Granddad started the van and we headed back to Riley’s Switch. It would take a little over an hour to get there, which meant I had a little over an hour to snuggle with Jared. I leaned back against him and squirmed until I found just the right spot. He laughed softly and nipped at my ear.
“You have to tell me everything,” Brooklyn said from over the back of my seat.
I couldn’t help but notice how much effort she put into avoiding eye contact with Cameron. Surely they’d kiss and make up eventually.
“I want to know all about Maine. And the kids there. And boarding schools. They seem so foreign.”
“They are,” I said with a grin. “They definitely take some getting used to.”
“A little different from Riley High?” she asked, one corner of her mouth rising.
“A lot different.” Then I thought about it. After a quick glance toward Kenya, I said, “And yet not so much.”
Brooke nodded in understanding. “Did you keep up with your exercises?”
I rolled my eyes. “Yes, Mom.” She was always pushing me to try to see more. In my visions. In pictures. I remembered one such exercise and grabbed my bag to rake through it. Finding the picture I had of us in the fifth grade, I took it out and showed it to her accusingly. “You took Mrs. Bradshaw’s paperweight.”
“What?”
“You took it. The whole class got in trouble, and you’re the one who took it.”

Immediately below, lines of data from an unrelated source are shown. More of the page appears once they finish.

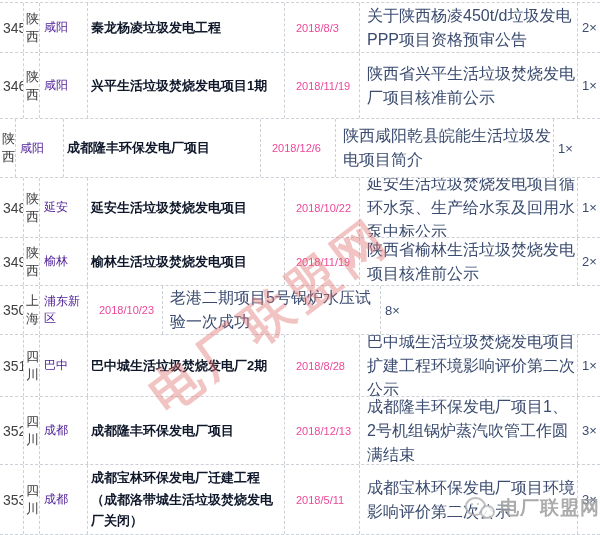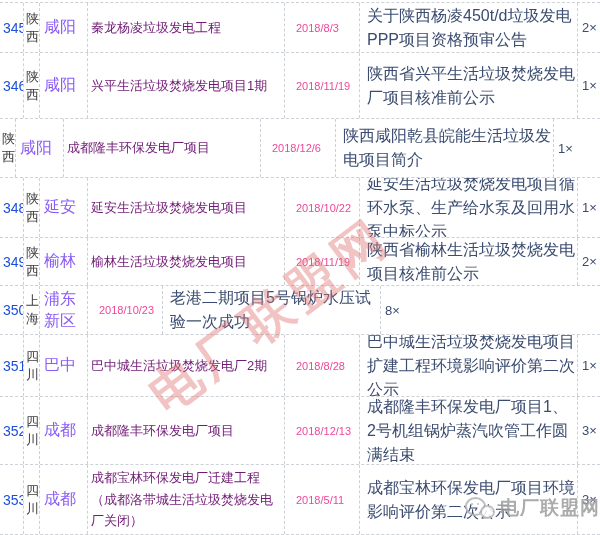"345" .c-no { color: #1d4ed8 -> #404040 }
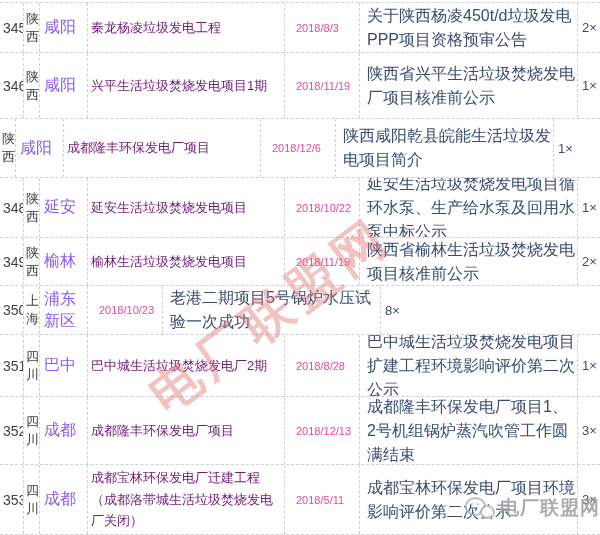"咸阳" .c-city { color: #8b5cf6 -> #4c1d95; font-size: 16px -> 12px }
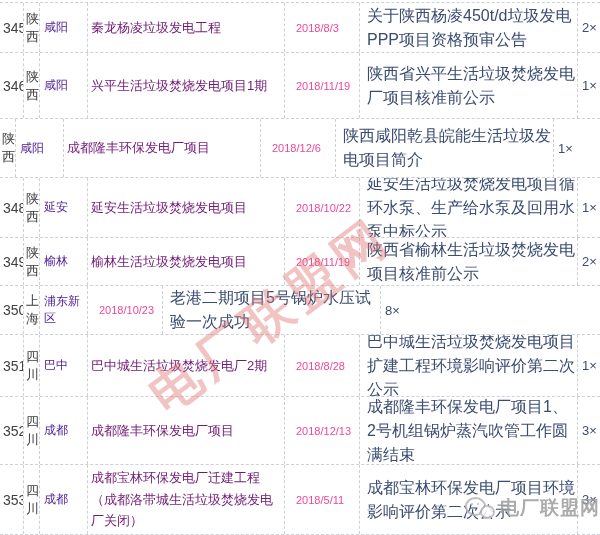"秦龙杨凌垃圾发电工程" .c-proj { color: #701a75 -> #0f172a; font-weight: normal -> bold }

She snorted, indignant. “I so did not.”
I narrowed my eyes on her. “I was there,” I said, shaking the evidence at her. “I saw the whole thing. She made you mad when she wouldn’t let you go to the bathroom because you’d just been, so you took her dragon paperweight when she was busy snapping pictures.”
After several false starts at a comeback, she switched directions. “I put it back the next day,” she said, more than a little disconcerted. “Maybe you don’t need to practice quite that much. Don’t want to overdo, you know? Pull a brain muscle or something.” She tapped her head for emphasis.
“Yeah, that’s what I thought.” I gave her my best tough girl attitude, channeling Kenya.
Unfortunately, Kenya picked up on it and leveled a deadpan expression on me.
“What?” Brooke and I said in unison.
BETTY AND THE BARCALOUNGER
Driving through Riley’s Switch after so long an absence caused a lump to form in my throat. The warmth of nostalgia spread through me as we passed familiar trees, schools, and the small businesses that lined Main Street. But all that stopped when we hit the square. Glitch was right. We’d been invaded by the media.